Manuel could have kicked himself for bringing up the subject of children. He had, for the moment, forgotten what a bitter disappointment both Jack’s boys had been to him. They seemed to lack motivation and found it difficult to keep jobs – like homing pigeons, they came back from Vancouver every few months, to live on their father.
Jack was saying bitterly, ‘I wish I’d taken a shore job, so I could’ve been home more.’

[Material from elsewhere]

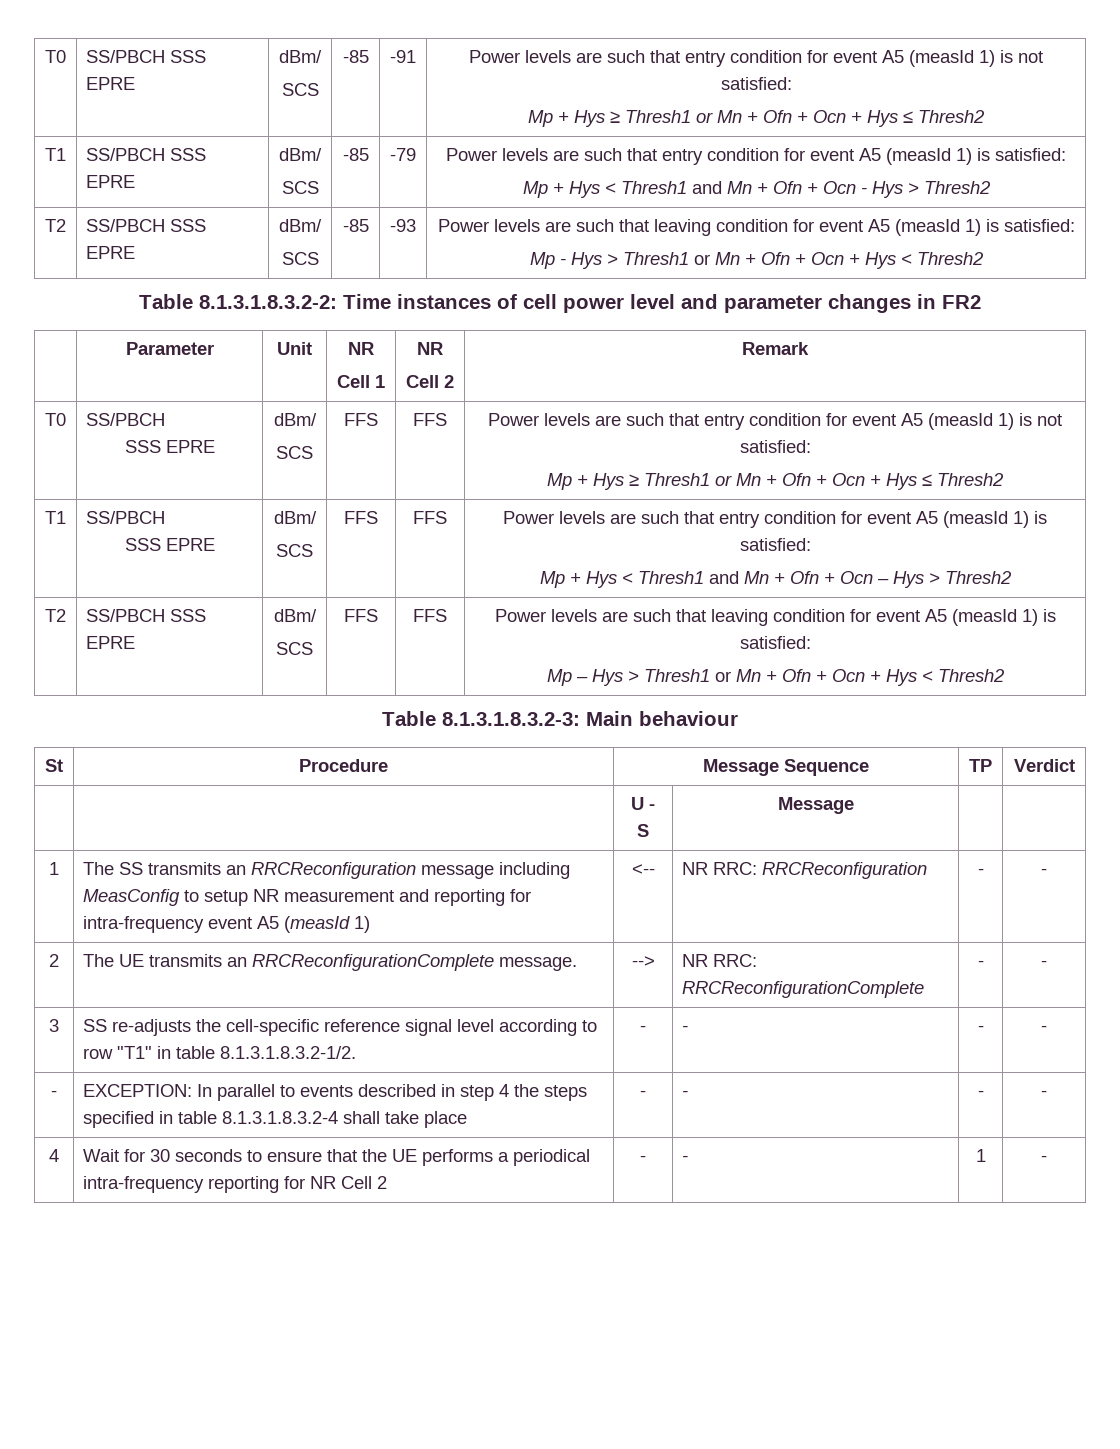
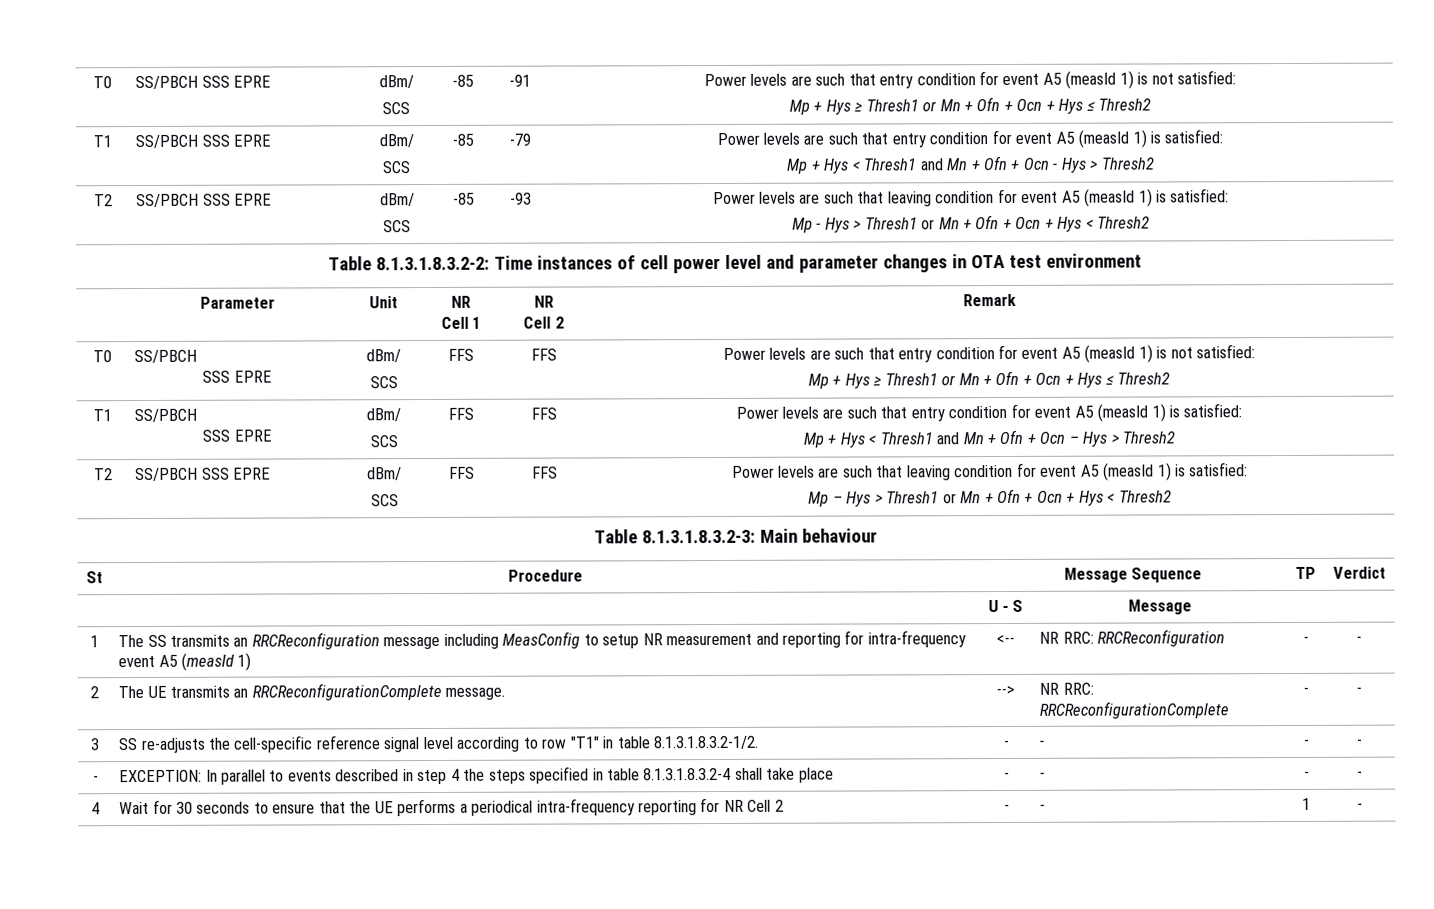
- Table 8.1.3.1.8.3.2-2: Time instances of cell power level and parameter changes in FR2
+ Table 8.1.3.1.8.3.2-2: Time instances of cell power level and parameter changes in OTA test environment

‘It’s not your fault, Jack. I’m sure of it. It’s the way things are. They’re treated as kids for far too long. In the old days, by thirteen or fourteen, they would’ve been learning a trade under a weight of older men, who’d have kept them in line; and they’d have learned there’s a limit to what you can get away with.’
‘Jobs are different now. How many of them ever go to sea?’
Manuel snorted. ‘Maybe we should send the whole pack of them to sea for a bit,’ he suggested, trying to lift Jack’s spirits. ‘They’d either drown – or learn their responsibilities mighty fast.’
Unexpectedly, Jack chuckled. ‘They’d soon learn who’s boss.’
Manuel began to laugh. ‘Oh, aye, they would. It would be great to see some of the little bastards in a force ten gale, telling the Old Man they were as good as him – or arguing they had rights, while waves as high as the mast were coming at them!’
‘Mannie, they don’t know nothing about natural things, like waves.’
‘I wouldn’t put it past our Lorilyn to explain the physics of a breaking wave to me!’ responded Manuel.